Transcribe the data verbatim and drop its images.

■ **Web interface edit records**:
----------------------------------------
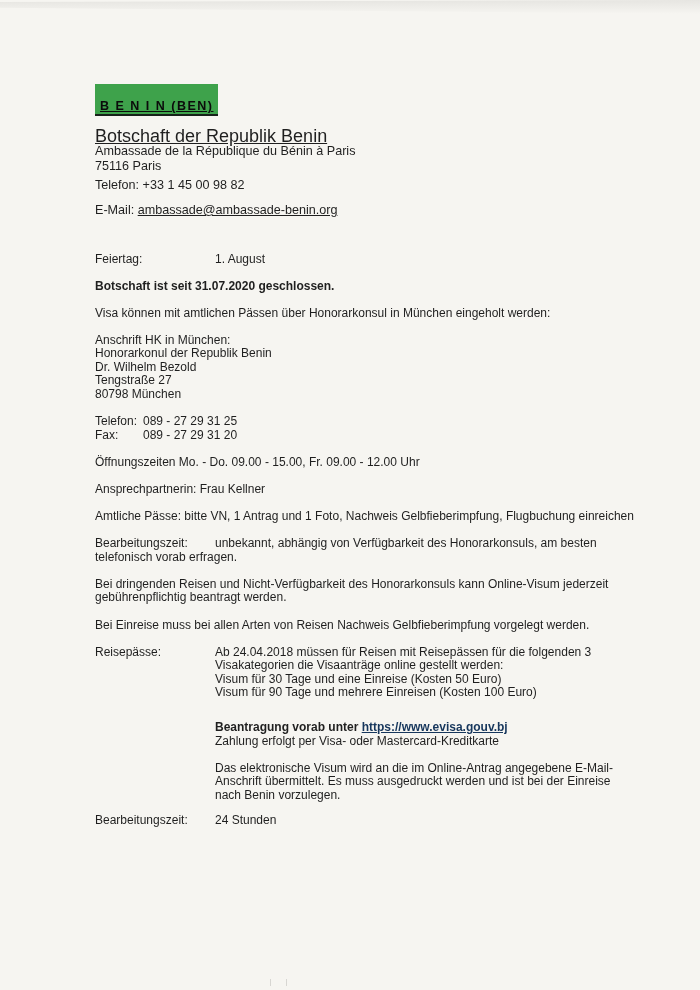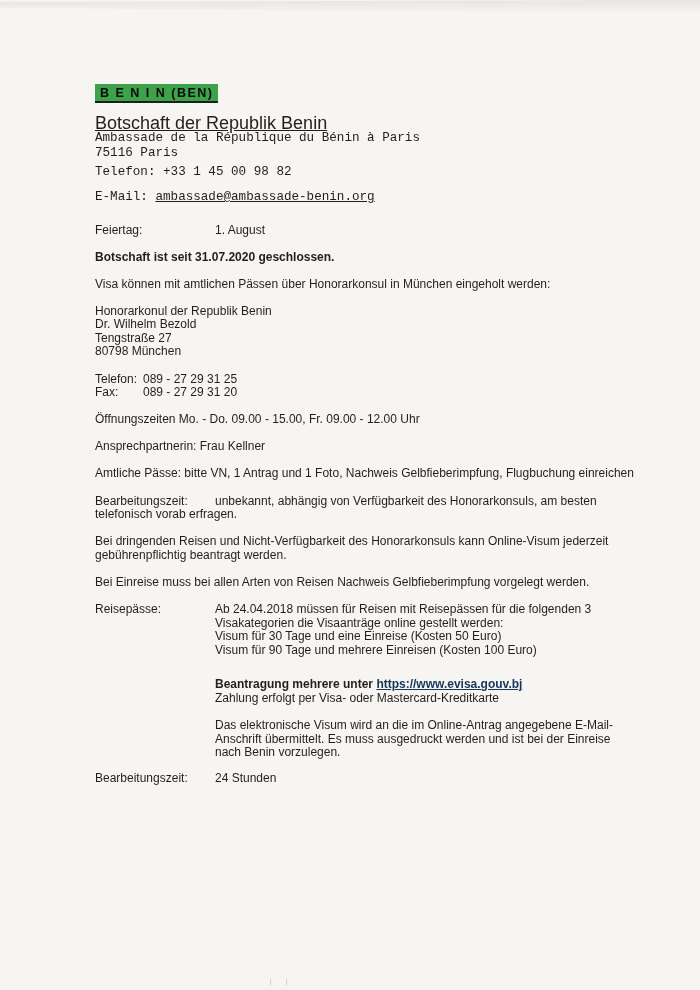--- a/index.html
+++ b/index.html
@@ -40,8 +40,9 @@
     font-weight: bold;
     font-size: 12.5px;
     letter-spacing: 1.5px;
-    padding: 2px 5px 1px 5px;
+    padding: 15px 5px 1px 5px;
     border-bottom: 2px solid #17211a;
+    text-decoration: underline;
     margin-bottom: 13px;
   }
 

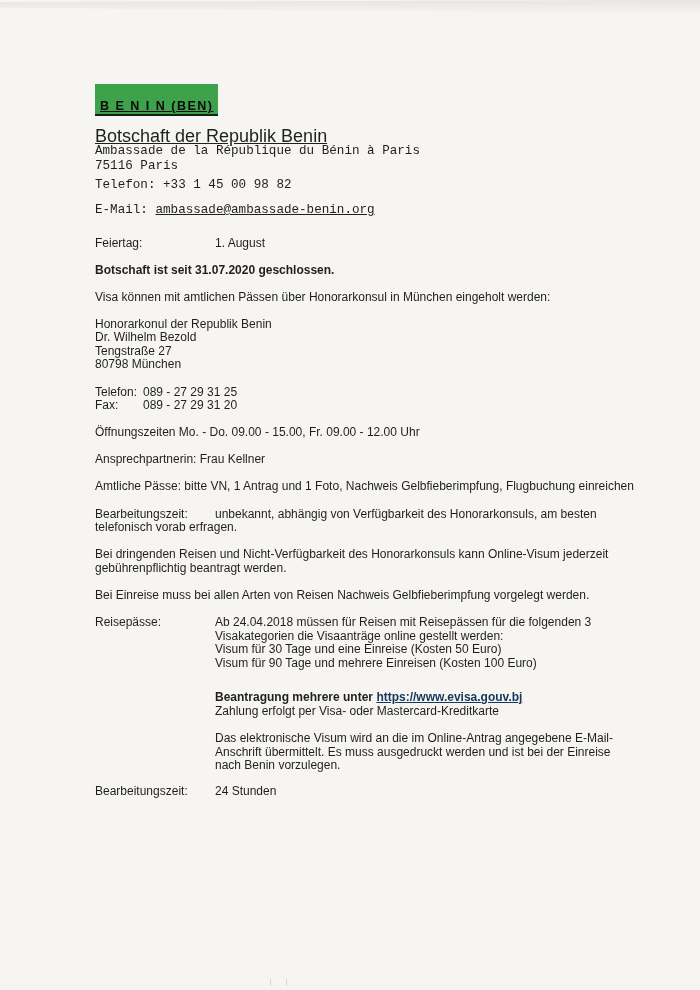--- a/index.html
+++ b/index.html
@@ -51,7 +51,7 @@
     text-decoration: underline;
     line-height: 15px;
   }
-  .serif { font-family: Liberation Mono, monospace; font-size: 12.6px; line-height: 15px; }
+  .serif { font-family: Liberation Sans, sans-serif; font-size: 12.6px; line-height: 15px; }
   .phone-fr { margin-top: 4px; }
   .email-fr { margin-top: 10px; }
   .email-link { color: inherit; text-decoration: underline; }

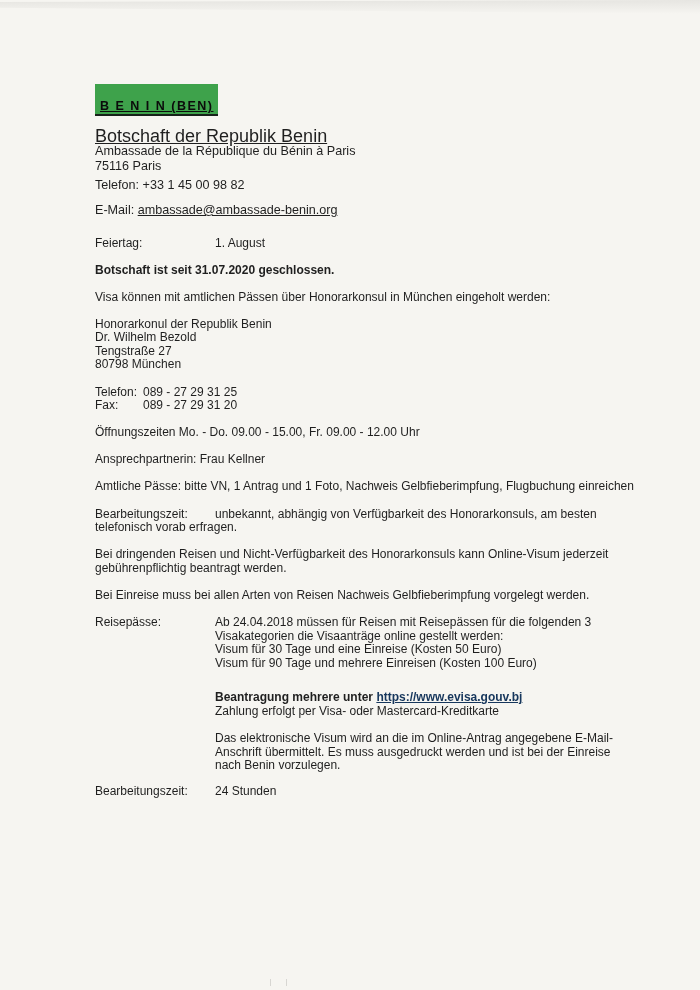--- a/index.html
+++ b/index.html
@@ -56,7 +56,7 @@
   .email-fr { margin-top: 10px; }
   .email-link { color: inherit; text-decoration: underline; }
 
-  .sec-gap { margin-top: 18px; align-items: flex-end; }
+  .sec-gap { margin-top: 34px; align-items: flex-end; }
 
   .row { display: flex; }
   .lbl { width: 120px; flex-shrink: 0; }

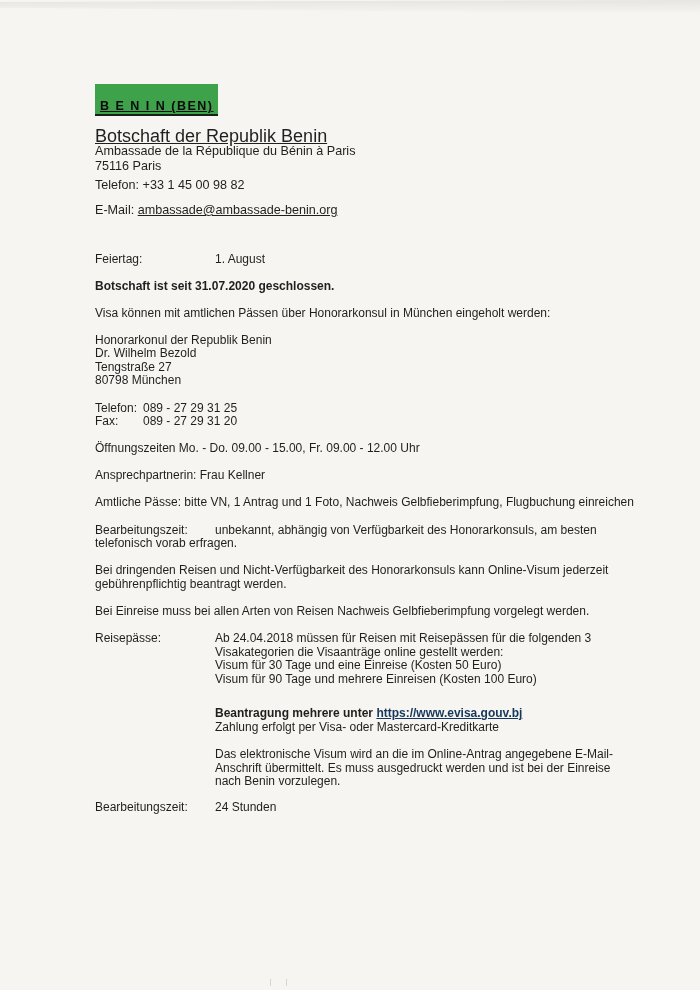--- a/index.html
+++ b/index.html
@@ -104,6 +104,7 @@
 
     
     <div class="para">
+      <div class="line">Anschrift HK in München:</div>
       <div class="line">Honorarkonul der Republik Benin</div>
       <div class="line">Dr. Wilhelm Bezold</div>
       <div class="line">Tengstraße 27</div>

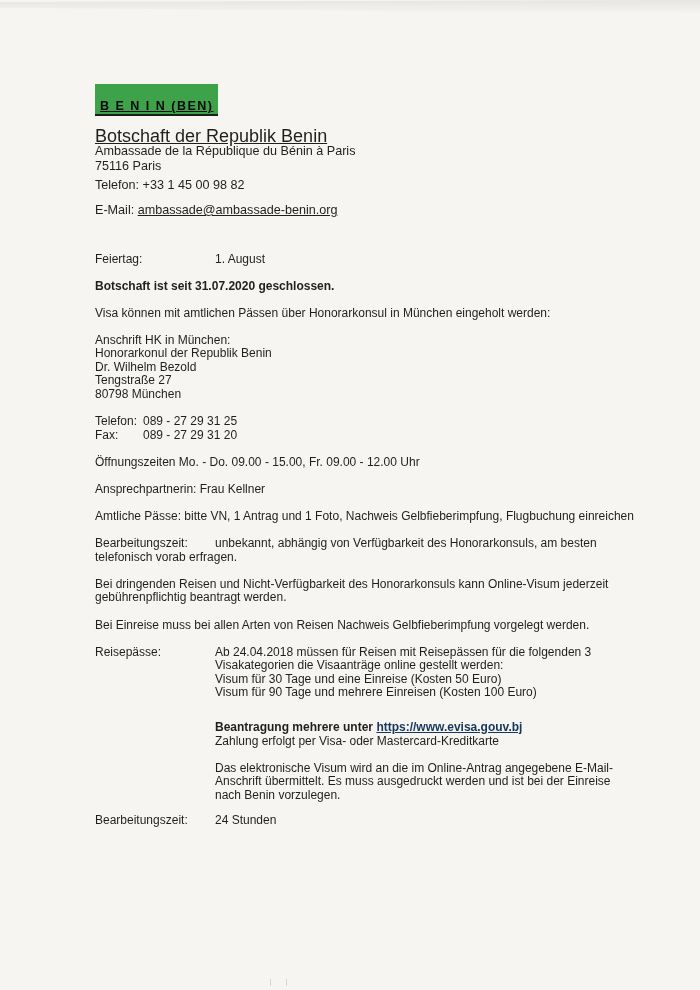--- a/index.html
+++ b/index.html
@@ -149,7 +149,7 @@
         <div class="line">Visum für 30 Tage und eine Einreise (Kosten 50 Euro)</div>
         <div class="line">Visum für 90 Tage und mehrere Einreisen (Kosten 100 Euro)</div>
 
-        <div class="line gap-lg bold"><span>Beantragung mehrere unter </span><a href="#" class="evisa-link">https://www.evisa.gouv.bj</a></div>
+        <div class="line gap-lg bold"><span>Beantragung vorab unter </span><a href="#" class="evisa-link">https://www.evisa.gouv.bj</a></div>
         <div class="line">Zahlung erfolgt per Visa- oder Mastercard-Kreditkarte</div>
 
         <div class="gap-md">

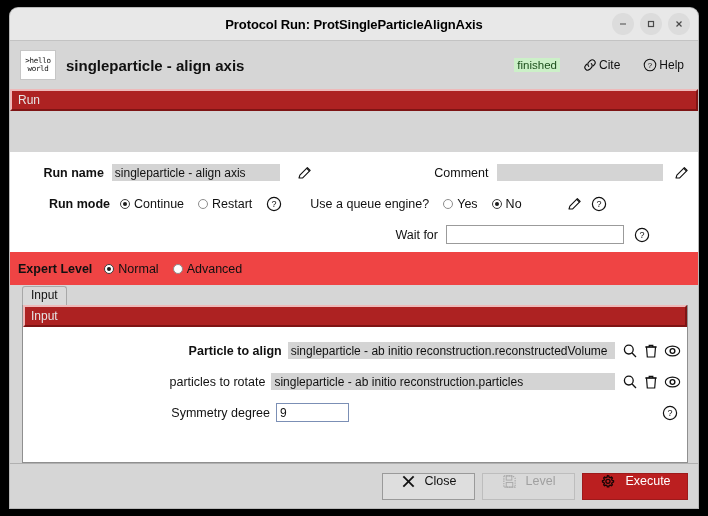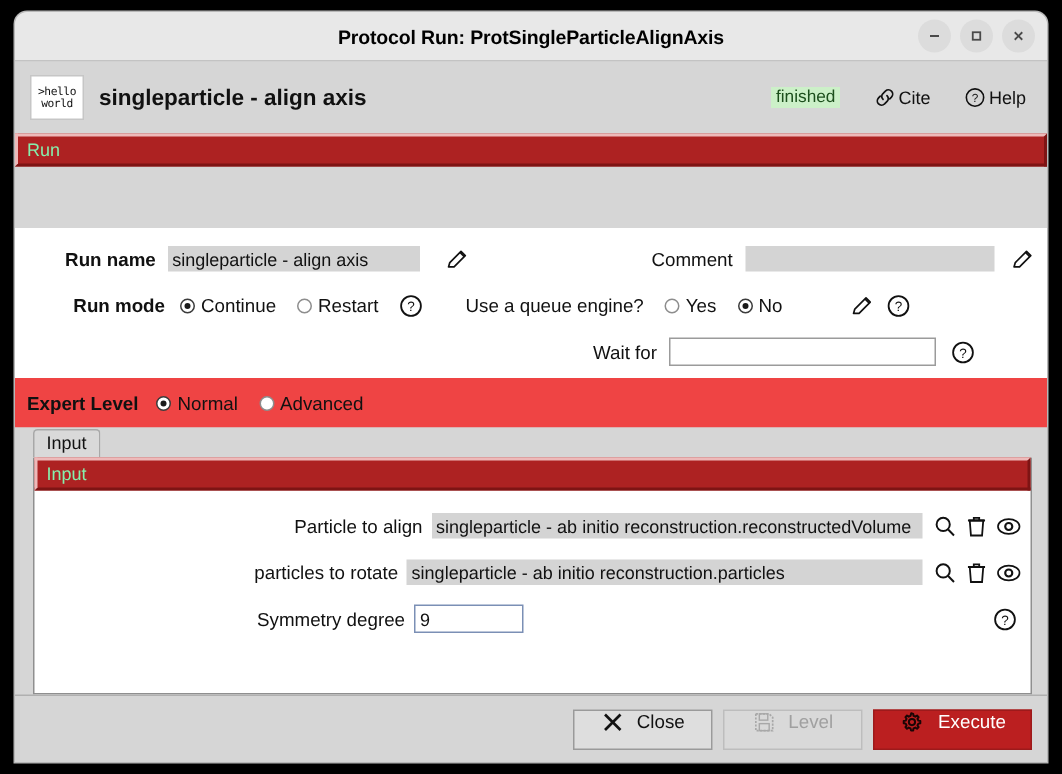--- a/index.html
+++ b/index.html
@@ -112,7 +112,7 @@
   
   .section-bar {
     background: #ad2222;
-    color: #86efac;
+    color: #e5e5e5;
     font-size: 12px;
     padding: 2px 0 2px 6px;
     border-top: 2px solid #eeb9b9;

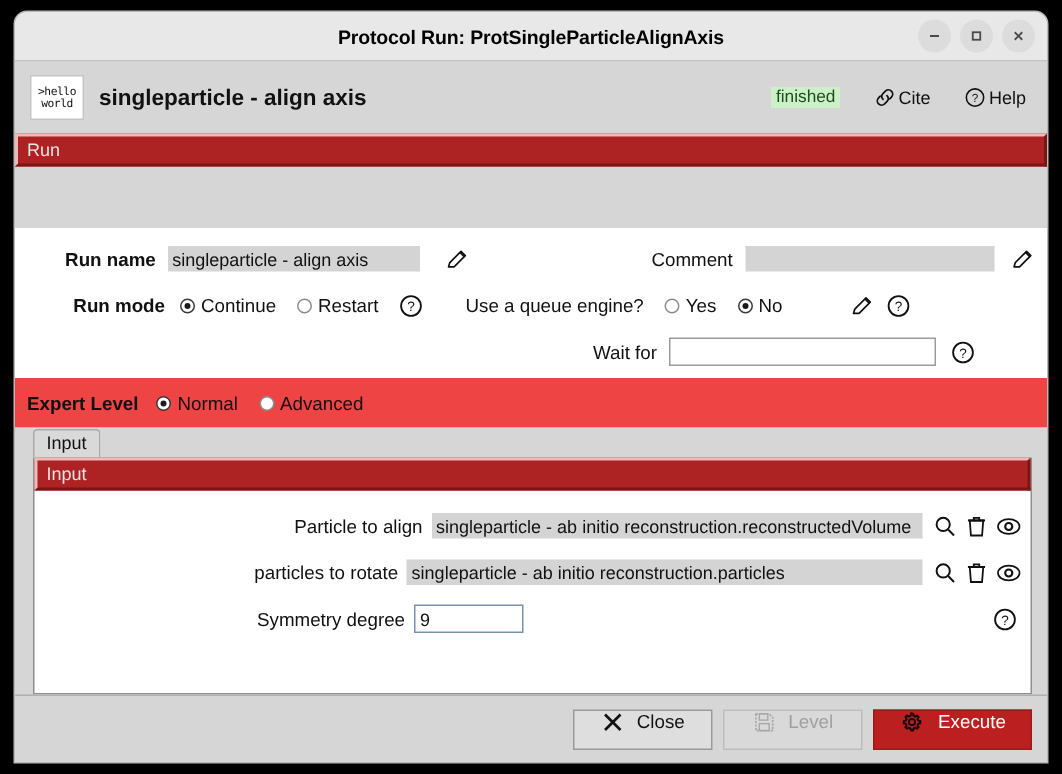--- a/index.html
+++ b/index.html
@@ -261,7 +261,7 @@
     padding-right: 6px;
     white-space: nowrap;
   }
-  .plabel.b { font-weight: normal; margin-left: 28px; }
+  .plabel.b { font-weight: bold; margin-left: 28px; }
   .picons { display: flex; align-items: center; gap: 6px; margin-left: 7px; }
----------------------------------------
■ **SOLUTION TO THE EXERCISE**:
--- a/index.html
+++ b/index.html
@@ -40,8 +40,9 @@
     font-weight: bold;
     font-size: 12.5px;
     letter-spacing: 1.5px;
-    padding: 2px 5px 1px 5px;
+    padding: 15px 5px 1px 5px;
     border-bottom: 2px solid #17211a;
+    text-decoration: underline;
     margin-bottom: 13px;
   }
 

--- a/index.html
+++ b/index.html
@@ -51,7 +51,7 @@
     text-decoration: underline;
     line-height: 15px;
   }
-  .serif { font-family: Liberation Mono, monospace; font-size: 12.6px; line-height: 15px; }
+  .serif { font-family: Liberation Sans, sans-serif; font-size: 12.6px; line-height: 15px; }
   .phone-fr { margin-top: 4px; }
   .email-fr { margin-top: 10px; }
   .email-link { color: inherit; text-decoration: underline; }

--- a/index.html
+++ b/index.html
@@ -56,7 +56,7 @@
   .email-fr { margin-top: 10px; }
   .email-link { color: inherit; text-decoration: underline; }
 
-  .sec-gap { margin-top: 18px; align-items: flex-end; }
+  .sec-gap { margin-top: 34px; align-items: flex-end; }
 
   .row { display: flex; }
   .lbl { width: 120px; flex-shrink: 0; }

--- a/index.html
+++ b/index.html
@@ -104,6 +104,7 @@
 
     
     <div class="para">
+      <div class="line">Anschrift HK in München:</div>
       <div class="line">Honorarkonul der Republik Benin</div>
       <div class="line">Dr. Wilhelm Bezold</div>
       <div class="line">Tengstraße 27</div>

--- a/index.html
+++ b/index.html
@@ -149,7 +149,7 @@
         <div class="line">Visum für 30 Tage und eine Einreise (Kosten 50 Euro)</div>
         <div class="line">Visum für 90 Tage und mehrere Einreisen (Kosten 100 Euro)</div>
 
-        <div class="line gap-lg bold"><span>Beantragung mehrere unter </span><a href="#" class="evisa-link">https://www.evisa.gouv.bj</a></div>
+        <div class="line gap-lg bold"><span>Beantragung vorab unter </span><a href="#" class="evisa-link">https://www.evisa.gouv.bj</a></div>
         <div class="line">Zahlung erfolgt per Visa- oder Mastercard-Kreditkarte</div>
 
         <div class="gap-md">

--- a/index.html
+++ b/index.html
@@ -112,7 +112,7 @@
   
   .section-bar {
     background: #ad2222;
-    color: #86efac;
+    color: #e5e5e5;
     font-size: 12px;
     padding: 2px 0 2px 6px;
     border-top: 2px solid #eeb9b9;

--- a/index.html
+++ b/index.html
@@ -261,7 +261,7 @@
     padding-right: 6px;
     white-space: nowrap;
   }
-  .plabel.b { font-weight: normal; margin-left: 28px; }
+  .plabel.b { font-weight: bold; margin-left: 28px; }
   .picons { display: flex; align-items: center; gap: 6px; margin-left: 7px; }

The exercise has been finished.